4) They will provide services like e-mailing, video-conferencing and transfer of documents to different places.
5) By this every village will become a knowledge center and increase level of employment & income generation.
Q.24 Write a note on Organic farming ?
A.24 It is a system of farming that relies upon the use of organic inputs for cultivation.
Animal manures and composts are the basic organic inputs.
It is a system of farming that focuses on maintaining soil health (rather than plant health) so that farming becomes a ‘long period
sustainable process’ along with eco-friendly environment.
Advantages:
1) Discards the use of non-renewable resources:
It doesn’t use synthetic chemicals which are petroleum based like chemical fertilizers, insecticides, pesticides, etc.
2) Environment friendly:
Chemical fertilizers pollute the groundwater by raising its nitrate content. Nitrates cause health problems and pollute the
environment. Organic farming doesn’t use such fertilizers. So, it is environment friendly
3) Sustains soil fertility:
It maintains fertility of soil for a very long period of time as it uses animal manures and compost. It doesn’t use chemical
fertilizers. So, it focuses on soil health rather than plant health.
This also leads to sustainable development i.e. using resources in such a way that there availability for future generations
doesn’t get reduced.
4) Healthier and tastier food:
Organically grown food is more nutritious than the food from chemical farming.
5) Inexpensive technology for the small and marginal farmers:
Conventional farming includes a lot of items like HYV seeds, fertilizers, pesticides, insecticides, good irrigation facilities,
etc. Small and marginal farmers can’t afford all such inputs. On the other hand, in organic farming you don’t need to buy all
such inputs.
It is basically labour intensive and labour in India is available at a very cheap rate which acts as another advantage.
Disadvantages / Problems:
1) Low yield i.e. production per hectare of land is low as compared to conventional farming. This leads to high cost per unit of output.
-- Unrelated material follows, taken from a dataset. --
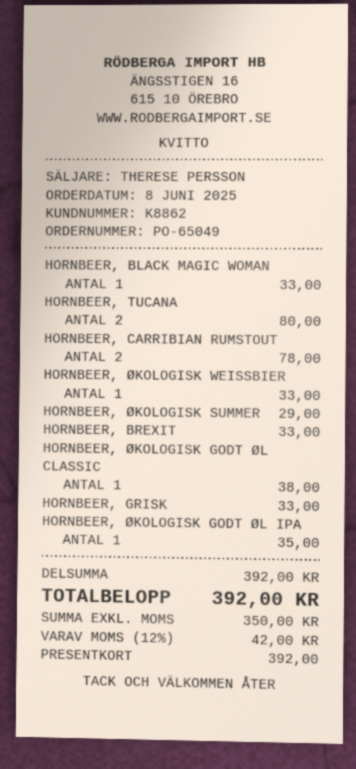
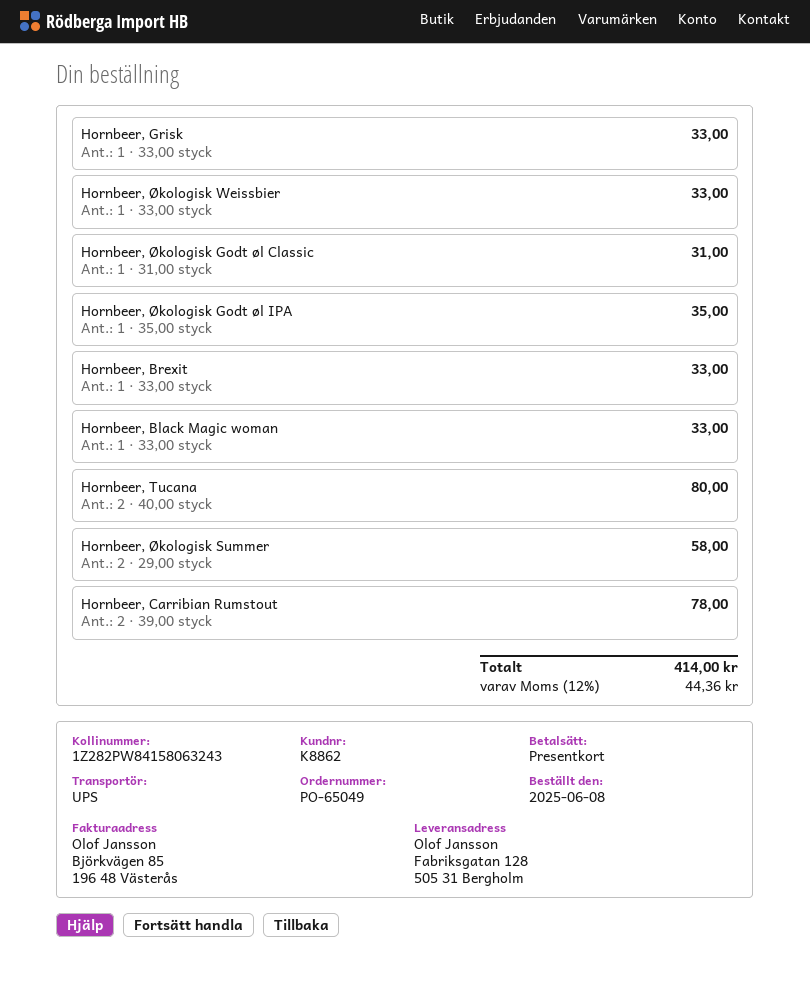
HORNBEER, ØKOLOGISK SUMMER: 1 for 29.00 -> 2 for 58.00
HORNBEER, ØKOLOGISK GODT ØL CLASSIC: 1 for 38.00 -> 1 for 31.00
tax: 12% = 42.00 -> 12% = 44.36
total: 392.00 -> 414.00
2) Organic food is a bit expensive.
3) Organic produce has a shorter shelf life than sprayed produce.
4) Lack of awareness among farmers about it and lack of willingness in them to adapt this new technology.
5) Inadequate infrastructure and problem of marketing the products.
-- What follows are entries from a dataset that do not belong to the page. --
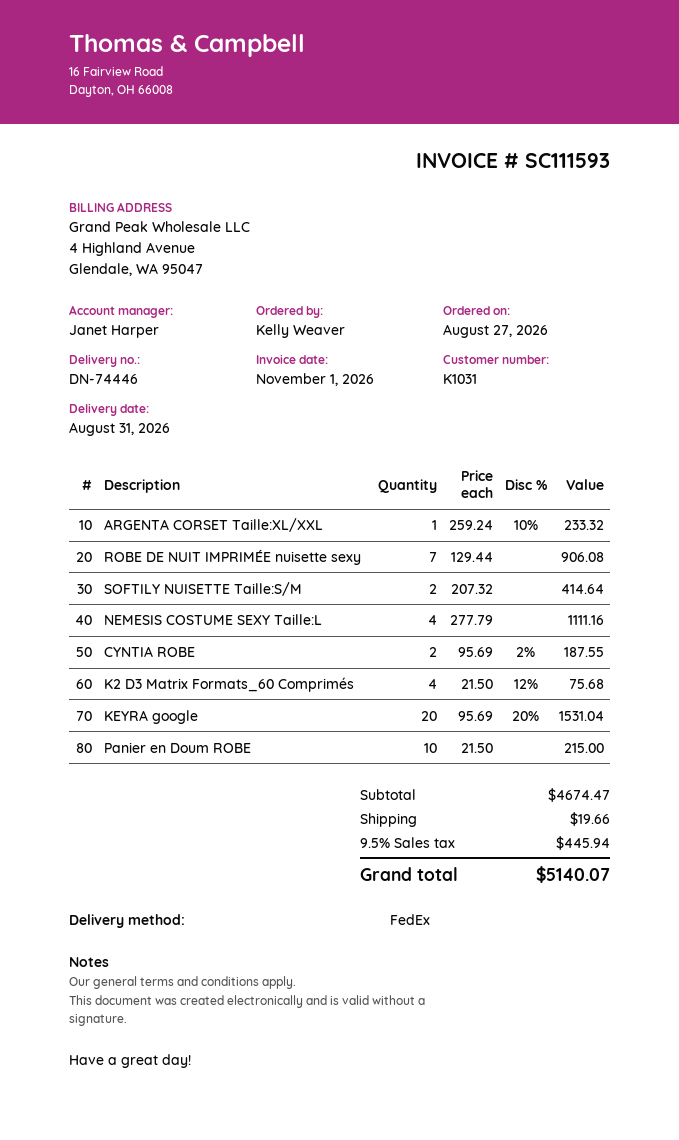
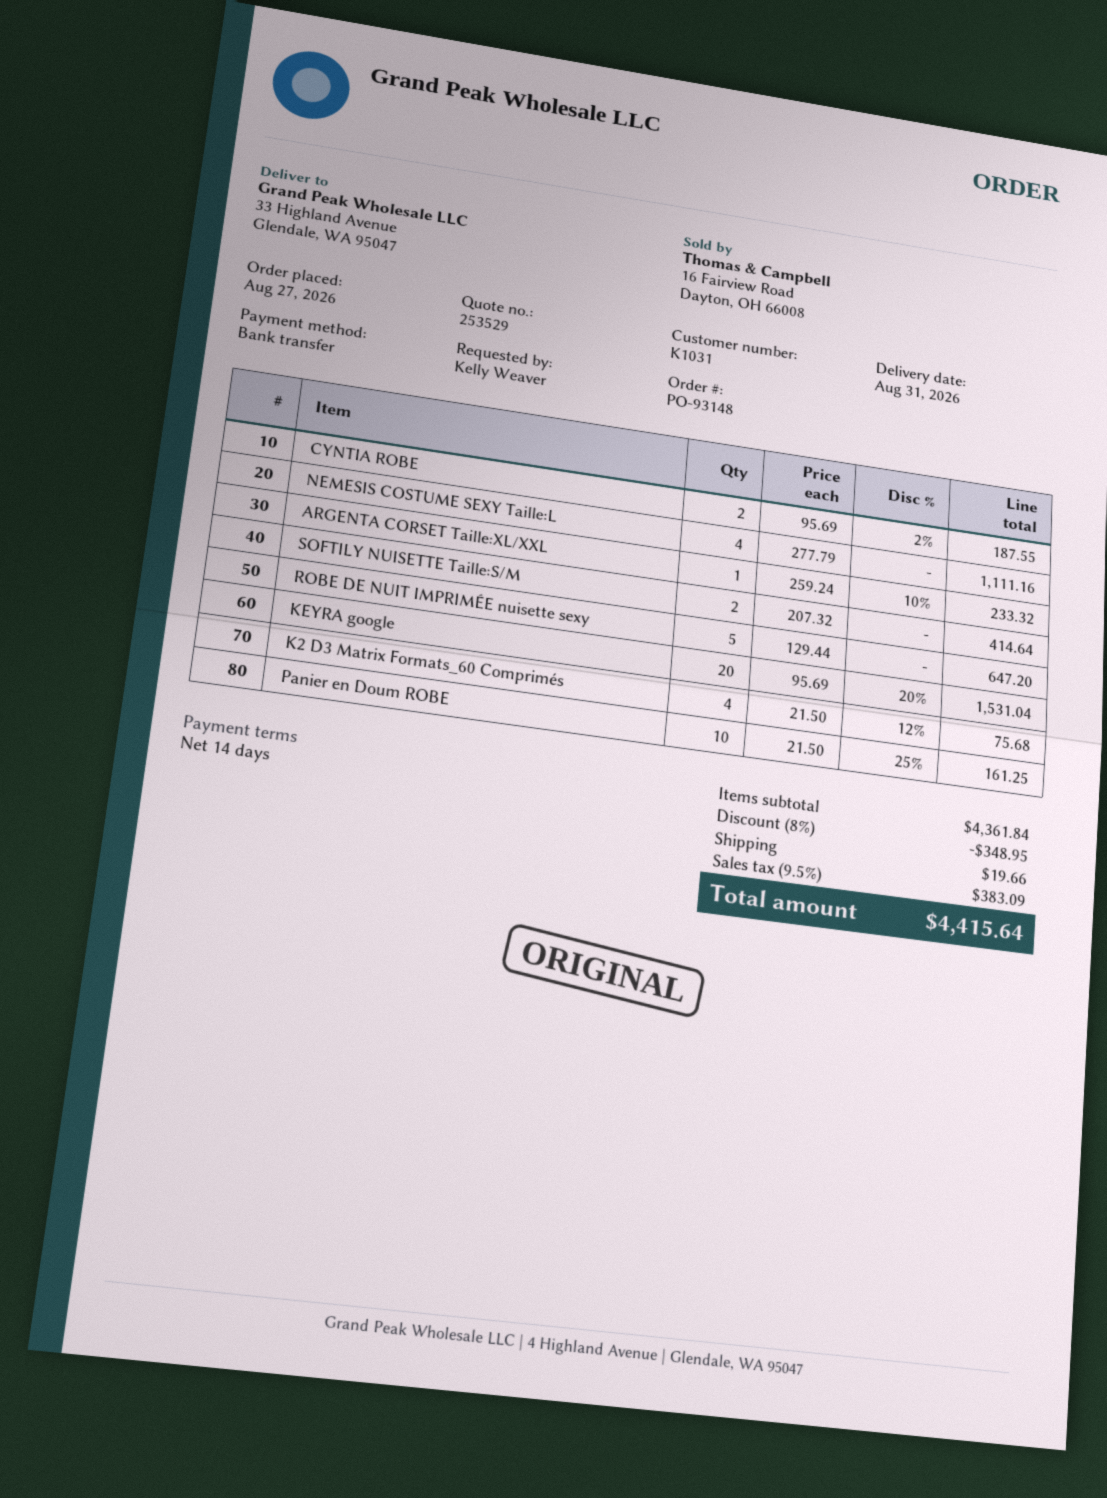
ROBE DE NUIT IMPRIMÉE nuisette sexy: 7 x 129.44 = 906.08 -> 5 x 129.44 = 647.20
Panier en Doum ROBE: 10 x 21.50 = 215.00 -> 10 x 21.50 - 25% = 161.25
subtotal: 4674.47 -> 4361.84
discount: none -> 8% = 348.95
tax: 9.5% = 445.94 -> 9.5% = 383.09
total: 5140.07 -> 4415.64

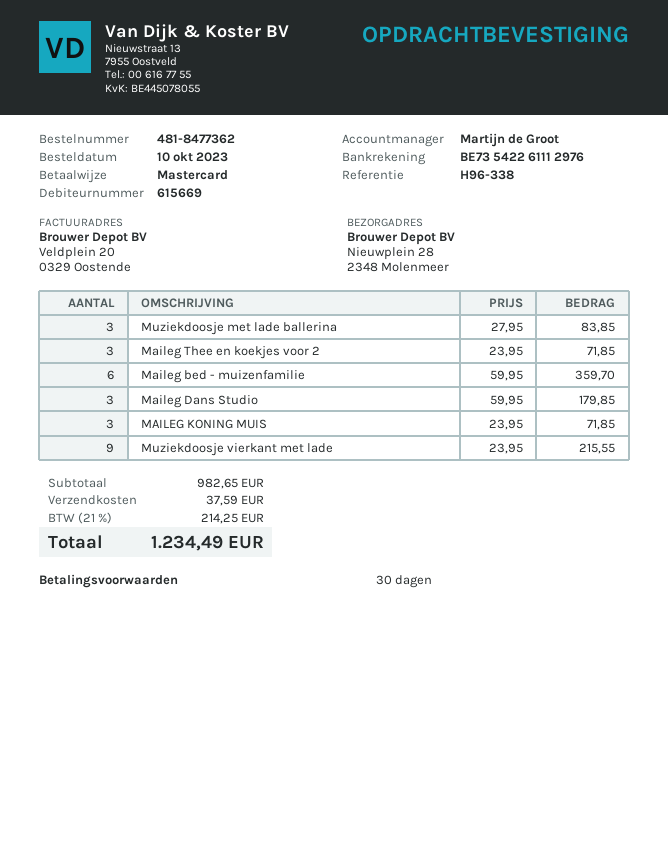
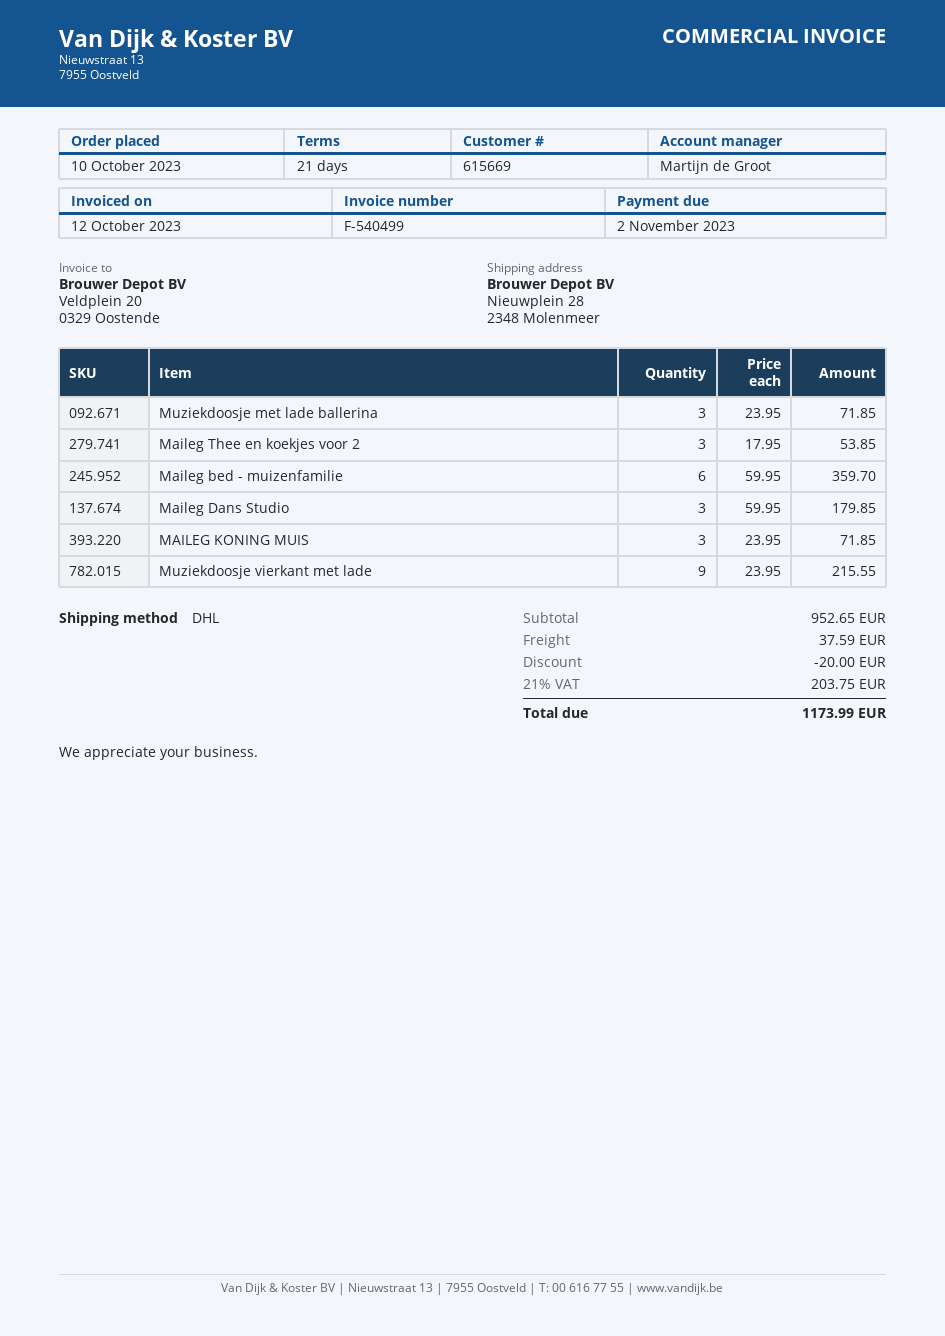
payment terms: 30 days -> 21 days
Muziekdoosje met lade ballerina: 3 x 27.95 = 83.85 -> 3 x 23.95 = 71.85
Maileg Thee en koekjes voor 2: 3 x 23.95 = 71.85 -> 3 x 17.95 = 53.85
subtotal: 982.65 -> 952.65
discount: none -> 20.00
tax: 21% = 214.25 -> 21% = 203.75
total: 1234.49 -> 1173.99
6) As it depends on labour intensive methods so it is beneficial only for rural areas where labour is available in plenty.
7) As it depends on cattle manure as an input so it is beneficial only for those countries where there is huge stock of cattle.
Q.25 India has an edge over other countries in the adoption of organic farming. Defend or refute.
A.25 The given statement is true because:
1) Organic farming labour intensive and labour in India is available at a very cheap rate.
2) Organic farming depends on cattle manure as main input. India has huge stock of cattle so cattle manure is available in plenty.
Q.26 Why was the scheme PM SVANidhi launched ?
A.26 PM Street Vendor’s AatmaNirbhar Nidhi was launched by the Ministry of Housing and Urban affairs.
Its aim was to provide loans to street vendors who got affected by Covid-19.
Q.27 Write a note on JAN DHAN YOJANA.
A.27 1) It was launched by Prime minister Narendra Modi on 28th August 2014.
2) The account holders will get Rs.1-2 lakh accidental insurance coverage and overdraft facility of Rs. 10,000.
3) The account holders can get their wages, old-age pension and other security payments of the government transferred to their
bank accounts directly.
4) There is no need to keep minimum bank balance.
5) This has led to 40 crore new account holders in the country promoting the habit of savings in people.
6) Banks have mobilised Rs. 1,40,000 crore through these accounts.